Please reproduce the entries that follow without a single difference.

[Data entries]

····················

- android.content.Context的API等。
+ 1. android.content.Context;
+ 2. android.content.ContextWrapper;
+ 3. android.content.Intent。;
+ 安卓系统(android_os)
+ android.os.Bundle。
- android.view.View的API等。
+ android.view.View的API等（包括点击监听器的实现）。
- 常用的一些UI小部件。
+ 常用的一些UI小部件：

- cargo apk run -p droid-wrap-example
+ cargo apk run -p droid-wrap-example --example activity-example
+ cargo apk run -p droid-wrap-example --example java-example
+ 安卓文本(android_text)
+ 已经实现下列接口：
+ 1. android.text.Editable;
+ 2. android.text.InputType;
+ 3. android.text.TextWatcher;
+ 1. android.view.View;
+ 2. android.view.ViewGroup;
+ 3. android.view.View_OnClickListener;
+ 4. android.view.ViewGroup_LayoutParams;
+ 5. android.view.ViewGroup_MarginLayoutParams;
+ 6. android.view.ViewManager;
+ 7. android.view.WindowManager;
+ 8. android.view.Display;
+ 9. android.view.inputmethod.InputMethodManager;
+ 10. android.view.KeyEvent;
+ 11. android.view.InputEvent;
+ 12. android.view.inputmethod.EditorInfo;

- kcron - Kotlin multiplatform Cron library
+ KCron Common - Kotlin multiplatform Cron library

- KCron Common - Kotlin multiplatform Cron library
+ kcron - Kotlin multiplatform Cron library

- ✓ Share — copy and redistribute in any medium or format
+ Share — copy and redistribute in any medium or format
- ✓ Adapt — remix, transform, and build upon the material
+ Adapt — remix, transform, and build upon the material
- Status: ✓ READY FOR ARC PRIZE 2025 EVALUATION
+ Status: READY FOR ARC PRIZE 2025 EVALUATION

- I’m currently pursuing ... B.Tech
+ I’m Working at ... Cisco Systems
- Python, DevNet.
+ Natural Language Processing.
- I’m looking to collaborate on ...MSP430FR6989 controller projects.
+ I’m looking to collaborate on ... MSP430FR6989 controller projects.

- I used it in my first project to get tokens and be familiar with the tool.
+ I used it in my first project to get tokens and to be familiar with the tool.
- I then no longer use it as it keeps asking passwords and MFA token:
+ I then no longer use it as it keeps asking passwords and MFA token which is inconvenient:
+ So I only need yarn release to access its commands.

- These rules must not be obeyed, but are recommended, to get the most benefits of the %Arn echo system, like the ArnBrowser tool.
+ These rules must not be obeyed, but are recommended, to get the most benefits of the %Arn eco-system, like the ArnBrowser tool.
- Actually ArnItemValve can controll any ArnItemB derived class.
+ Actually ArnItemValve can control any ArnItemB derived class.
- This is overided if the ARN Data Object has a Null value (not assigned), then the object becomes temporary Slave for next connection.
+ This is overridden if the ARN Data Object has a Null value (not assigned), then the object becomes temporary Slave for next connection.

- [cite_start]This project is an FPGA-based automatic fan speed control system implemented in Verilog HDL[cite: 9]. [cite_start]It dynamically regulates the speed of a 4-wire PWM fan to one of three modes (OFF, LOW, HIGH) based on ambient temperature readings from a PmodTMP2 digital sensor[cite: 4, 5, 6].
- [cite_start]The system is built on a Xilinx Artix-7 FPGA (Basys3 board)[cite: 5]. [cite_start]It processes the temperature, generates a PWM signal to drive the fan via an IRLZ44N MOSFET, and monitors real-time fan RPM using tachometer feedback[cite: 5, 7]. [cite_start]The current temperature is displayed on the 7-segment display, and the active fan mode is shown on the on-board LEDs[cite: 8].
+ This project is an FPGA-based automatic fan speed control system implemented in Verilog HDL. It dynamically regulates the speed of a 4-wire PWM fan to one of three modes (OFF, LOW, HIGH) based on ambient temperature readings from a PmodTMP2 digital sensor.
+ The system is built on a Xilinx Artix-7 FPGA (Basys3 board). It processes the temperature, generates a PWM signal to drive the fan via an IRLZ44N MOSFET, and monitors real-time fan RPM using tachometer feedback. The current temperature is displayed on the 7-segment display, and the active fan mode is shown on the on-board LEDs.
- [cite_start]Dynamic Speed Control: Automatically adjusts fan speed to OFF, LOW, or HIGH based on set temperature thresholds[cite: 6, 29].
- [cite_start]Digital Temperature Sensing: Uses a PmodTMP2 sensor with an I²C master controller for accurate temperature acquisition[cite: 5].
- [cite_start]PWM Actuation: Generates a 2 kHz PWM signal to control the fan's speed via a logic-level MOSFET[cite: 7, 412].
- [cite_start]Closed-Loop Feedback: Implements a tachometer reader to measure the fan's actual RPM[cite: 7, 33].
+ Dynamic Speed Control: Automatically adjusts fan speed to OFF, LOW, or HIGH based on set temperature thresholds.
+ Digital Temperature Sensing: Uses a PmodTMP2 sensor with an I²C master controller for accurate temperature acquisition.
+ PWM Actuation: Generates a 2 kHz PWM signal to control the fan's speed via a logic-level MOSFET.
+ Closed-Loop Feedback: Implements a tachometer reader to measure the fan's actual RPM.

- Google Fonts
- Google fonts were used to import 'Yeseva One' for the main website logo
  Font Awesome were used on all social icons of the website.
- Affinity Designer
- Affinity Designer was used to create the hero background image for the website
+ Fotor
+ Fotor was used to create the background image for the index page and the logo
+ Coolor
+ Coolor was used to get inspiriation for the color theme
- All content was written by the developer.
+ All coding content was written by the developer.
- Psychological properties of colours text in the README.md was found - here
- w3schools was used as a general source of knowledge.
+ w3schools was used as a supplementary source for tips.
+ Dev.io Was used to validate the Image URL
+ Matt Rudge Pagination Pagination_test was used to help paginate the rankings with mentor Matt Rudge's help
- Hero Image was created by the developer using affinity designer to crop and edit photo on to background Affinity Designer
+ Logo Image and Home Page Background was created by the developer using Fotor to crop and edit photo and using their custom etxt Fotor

····················

- _Expected answer_:
- android.content.Context的API等。
+ 1. android.content.Context;
+ 2. android.content.ContextWrapper;
+ 3. android.content.Intent。;
+ 安卓系统(android_os)
+ android.os.Bundle。
- android.view.View的API等。
+ android.view.View的API等（包括点击监听器的实现）。
- 常用的一些UI小部件。
+ 常用的一些UI小部件：

- cargo apk run -p droid-wrap-example
+ cargo apk run -p droid-wrap-example --example activity-example
+ cargo apk run -p droid-wrap-example --example java-example
+ 安卓文本(android_text)
+ 已经实现下列接口：
+ 1. android.text.Editable;
+ 2. android.text.InputType;
+ 3. android.text.TextWatcher;
+ 1. android.view.View;
+ 2. android.view.ViewGroup;
+ 3. android.view.View_OnClickListener;
+ 4. android.view.ViewGroup_LayoutParams;
+ 5. android.view.ViewGroup_MarginLayoutParams;
+ 6. android.view.ViewManager;
+ 7. android.view.WindowManager;
+ 8. android.view.Display;
+ 9. android.view.inputmethod.InputMethodManager;
+ 10. android.view.KeyEvent;
+ 11. android.view.InputEvent;
+ 12. android.view.inputmethod.EditorInfo;

- kcron - Kotlin multiplatform Cron library
+ KCron Common - Kotlin multiplatform Cron library

- KCron Common - Kotlin multiplatform Cron library
+ kcron - Kotlin multiplatform Cron library

- ✓ Share — copy and redistribute in any medium or format
+ Share — copy and redistribute in any medium or format
- ✓ Adapt — remix, transform, and build upon the material
+ Adapt — remix, transform, and build upon the material
- Status: ✓ READY FOR ARC PRIZE 2025 EVALUATION
+ Status: READY FOR ARC PRIZE 2025 EVALUATION

- I’m currently pursuing ... B.Tech
+ I’m Working at ... Cisco Systems
- Python, DevNet.
+ Natural Language Processing.
- I’m looking to collaborate on ...MSP430FR6989 controller projects.
+ I’m looking to collaborate on ... MSP430FR6989 controller projects.

- I used it in my first project to get tokens and be familiar with the tool.
+ I used it in my first project to get tokens and to be familiar with the tool.
- I then no longer use it as it keeps asking passwords and MFA token:
+ I then no longer use it as it keeps asking passwords and MFA token which is inconvenient:
+ So I only need yarn release to access its commands.

- These rules must not be obeyed, but are recommended, to get the most benefits of the %Arn echo system, like the ArnBrowser tool.
+ These rules must not be obeyed, but are recommended, to get the most benefits of the %Arn eco-system, like the ArnBrowser tool.
- Actually ArnItemValve can controll any ArnItemB derived class.
+ Actually ArnItemValve can control any ArnItemB derived class.
- This is overided if the ARN Data Object has a Null value (not assigned), then the object becomes temporary Slave for next connection.
+ This is overridden if the ARN Data Object has a Null value (not assigned), then the object becomes temporary Slave for next connection.

- [cite_start]This project is an FPGA-based automatic fan speed control system implemented in Verilog HDL[cite: 9]. [cite_start]It dynamically regulates the speed of a 4-wire PWM fan to one of three modes (OFF, LOW, HIGH) based on ambient temperature readings from a PmodTMP2 digital sensor[cite: 4, 5, 6].
- [cite_start]The system is built on a Xilinx Artix-7 FPGA (Basys3 board)[cite: 5]. [cite_start]It processes the temperature, generates a PWM signal to drive the fan via an IRLZ44N MOSFET, and monitors real-time fan RPM using tachometer feedback[cite: 5, 7]. [cite_start]The current temperature is displayed on the 7-segment display, and the active fan mode is shown on the on-board LEDs[cite: 8].
+ This project is an FPGA-based automatic fan speed control system implemented in Verilog HDL. It dynamically regulates the speed of a 4-wire PWM fan to one of three modes (OFF, LOW, HIGH) based on ambient temperature readings from a PmodTMP2 digital sensor.
+ The system is built on a Xilinx Artix-7 FPGA (Basys3 board). It processes the temperature, generates a PWM signal to drive the fan via an IRLZ44N MOSFET, and monitors real-time fan RPM using tachometer feedback. The current temperature is displayed on the 7-segment display, and the active fan mode is shown on the on-board LEDs.
- [cite_start]Dynamic Speed Control: Automatically adjusts fan speed to OFF, LOW, or HIGH based on set temperature thresholds[cite: 6, 29].
- [cite_start]Digital Temperature Sensing: Uses a PmodTMP2 sensor with an I²C master controller for accurate temperature acquisition[cite: 5].
- [cite_start]PWM Actuation: Generates a 2 kHz PWM signal to control the fan's speed via a logic-level MOSFET[cite: 7, 412].
- [cite_start]Closed-Loop Feedback: Implements a tachometer reader to measure the fan's actual RPM[cite: 7, 33].
+ Dynamic Speed Control: Automatically adjusts fan speed to OFF, LOW, or HIGH based on set temperature thresholds.
+ Digital Temperature Sensing: Uses a PmodTMP2 sensor with an I²C master controller for accurate temperature acquisition.
+ PWM Actuation: Generates a 2 kHz PWM signal to control the fan's speed via a logic-level MOSFET.
+ Closed-Loop Feedback: Implements a tachometer reader to measure the fan's actual RPM.

- Google Fonts
- Google fonts were used to import 'Yeseva One' for the main website logo
  Font Awesome were used on all social icons of the website.
- Affinity Designer
- Affinity Designer was used to create the hero background image for the website
+ Fotor
+ Fotor was used to create the background image for the index page and the logo
+ Coolor
+ Coolor was used to get inspiriation for the color theme
- All content was written by the developer.
+ All coding content was written by the developer.
- Psychological properties of colours text in the README.md was found - here
- w3schools was used as a general source of knowledge.
+ w3schools was used as a supplementary source for tips.
+ Dev.io Was used to validate the Image URL
+ Matt Rudge Pagination Pagination_test was used to help paginate the rankings with mentor Matt Rudge's help
- Hero Image was created by the developer using affinity designer to crop and edit photo on to background Affinity Designer
+ Logo Image and Home Page Background was created by the developer using Fotor to crop and edit photo and using their custom etxt Fotor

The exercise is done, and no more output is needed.